The production of cytokines and chemokines by macrophage in conidia (FC) or muriform cell (MC) co-culture supernatants was assessed by ELISA (A-E). NO2 concentration in culture supernatants was used as an indicator of NO generation and measured using Griess reagent (F). High levels of TNF-α (A), IL-1β (B) and IL-6 (C) were observed in co-culture with muriform cells, but not with conidia. To assess IL-1β production after 24 hours, peritoneal macrophages required LPS co-stimulation (B). Muriform cells also induced higher levels of MCP-1 after 48h when compared to macrophages infected with conidia (E). Production of IL-12 (D) and NO2 (F) was strongly inhibited by muriform cells. **P<0.01 and ***P<0.001.
Fig 6.
Phagocytosis gene expression in peritoneal macrophages co-culturing with conidia.
Peritoneal macrophages (PM) co-culturing with conidia (FC) did not induce much gene expression related to phagocytosis.
Fig 7.
Phagocytosis gene expression in peritoneal macrophages co-culturing with muriform cells and phagocytosis index.

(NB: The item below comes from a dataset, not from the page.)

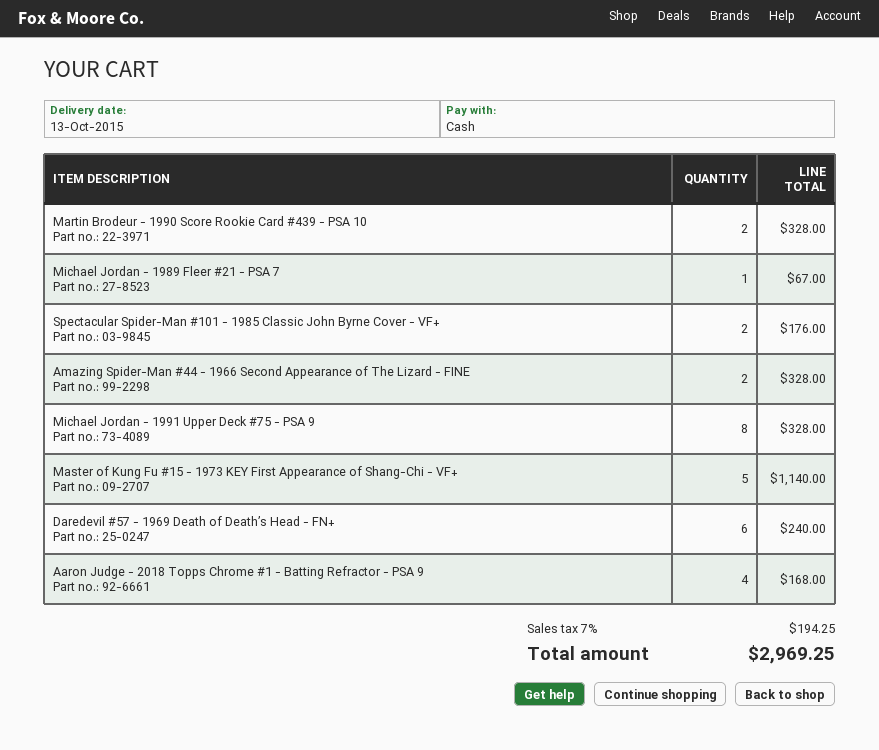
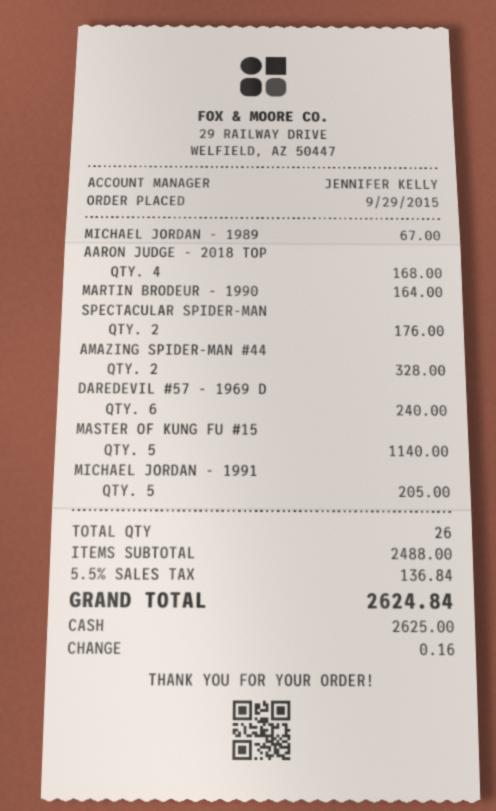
Martin Brodeur - 1990 Score Rookie Card #439 - PSA 10: 2 for 328.00 -> 1 for 164.00
Michael Jordan - 1991 Upper Deck #75 - PSA 9: 8 for 328.00 -> 5 for 205.00
tax: 7% = 194.25 -> 5.5% = 136.84
total: 2969.25 -> 2624.84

Peritoneal macrophages (PM) co-culturing with muriform cells (MC) (A) induced the expression of several genes related to phagocytosis. Muriform cells displayed an elevated expression of Dectin-1 gene while reducing the expression of FcγR gene (A). By blocking Dectin-1 and FcγR with laminarin and FcγR Block, respectively, only muriform cells phagocytosis was impaired (C), while conidia (FC) phagocytosis was not affected (B). *P<0.05, compared to medium control.
Fig 8.
CBM progression in a Zymosan-induced inflammation model.
After 15 days post infection with fungal propagules (FP), animals were treated intra lesionally (i.l.) in the footpad with 20μl of a suspension containing 5 mg/ml of zymosan (ZYM) or PBS, until 15 days post treatment start (d.p.t) (A). Animals treated with ZYM displayed intense inflammatory response up to 30 days post infection (d.p.i) (B). Animals facing prolonged inflammation showed no reduction in fungal load over time, as observed for those animals treated with PBS (C). **P<0.01 and ***P<0.001.